Last week, the body of Chicago school board president Michael Scott was found in the Chicago River with a single bullet wound in his head. The big story was that this powerful, well-connected public official had, according to the county medical examiner, committed suicide. The less-noticed story was that he did it with an illegal weapon.
After all, handgun ownership is not allowed in the city of Chicago, which has one of the strictest gun control laws in the country, and Scott killed himself with a .380-caliber sidearm.
Unlike most Chicagoans, Scott could have been a legal handgun owner. Because he had it before the ban was enacted, he was allowed to register and keep it. But the police department says he never did. By having it in the city, Scott was guilty of an offense that could have gotten him jail time.
Amazingly enough, he was not the first local public official to take the view that firearms restrictions are something for other, ordinary people to observe. Chicago politicians are zealously committed to gun control in law but fairly relaxed about it in practice.

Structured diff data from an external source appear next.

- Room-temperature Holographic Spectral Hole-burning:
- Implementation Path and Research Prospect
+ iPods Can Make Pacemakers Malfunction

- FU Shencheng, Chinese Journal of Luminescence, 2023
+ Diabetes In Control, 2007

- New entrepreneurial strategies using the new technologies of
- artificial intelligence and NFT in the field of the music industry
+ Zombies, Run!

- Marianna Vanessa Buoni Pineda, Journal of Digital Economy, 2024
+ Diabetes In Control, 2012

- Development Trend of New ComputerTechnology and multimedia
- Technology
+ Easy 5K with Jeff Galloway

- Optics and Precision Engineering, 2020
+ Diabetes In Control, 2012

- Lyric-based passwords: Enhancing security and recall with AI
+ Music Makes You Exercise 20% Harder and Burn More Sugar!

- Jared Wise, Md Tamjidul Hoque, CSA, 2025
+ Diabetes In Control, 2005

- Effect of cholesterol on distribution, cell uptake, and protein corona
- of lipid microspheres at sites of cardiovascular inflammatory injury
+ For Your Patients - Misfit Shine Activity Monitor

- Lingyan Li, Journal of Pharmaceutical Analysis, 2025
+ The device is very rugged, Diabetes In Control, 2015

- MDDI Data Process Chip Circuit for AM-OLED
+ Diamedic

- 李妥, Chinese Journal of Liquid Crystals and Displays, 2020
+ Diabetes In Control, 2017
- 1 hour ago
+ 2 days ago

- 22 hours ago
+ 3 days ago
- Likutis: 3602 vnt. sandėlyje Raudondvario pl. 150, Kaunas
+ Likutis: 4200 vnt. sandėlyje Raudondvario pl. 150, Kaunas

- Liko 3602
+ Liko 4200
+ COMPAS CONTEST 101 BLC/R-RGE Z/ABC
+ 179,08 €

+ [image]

In 1994, State Sen. Rickey Hendon had an unregistered handgun stolen from his home in a burglary, and he didn't feign contrition about his disregard of the ordinance.
"I have a right to protect myself," he declared, noting that he had been burglarized before -- and forgetting that the state legislature of which he is a member allows Illinois cities to deprive their citizens of that right. Asked if he would replace the lost piece, Hendon said, "No comment." The police were kind enough not to charge him.
U.S. Sen. Roland Burris, another Chicagoan, has endorsed a nationwide ban on handguns and, in 1993, organized Chicago's first Gun Turn-in Day. But the following year, while running unsuccessfully for governor, he admitted he owned a handgun -- "for protection," he explained -- and hadn't seen fit to turn it in along with those other firearms. Lesser mortals apparently can protect themselves with forks and spoons.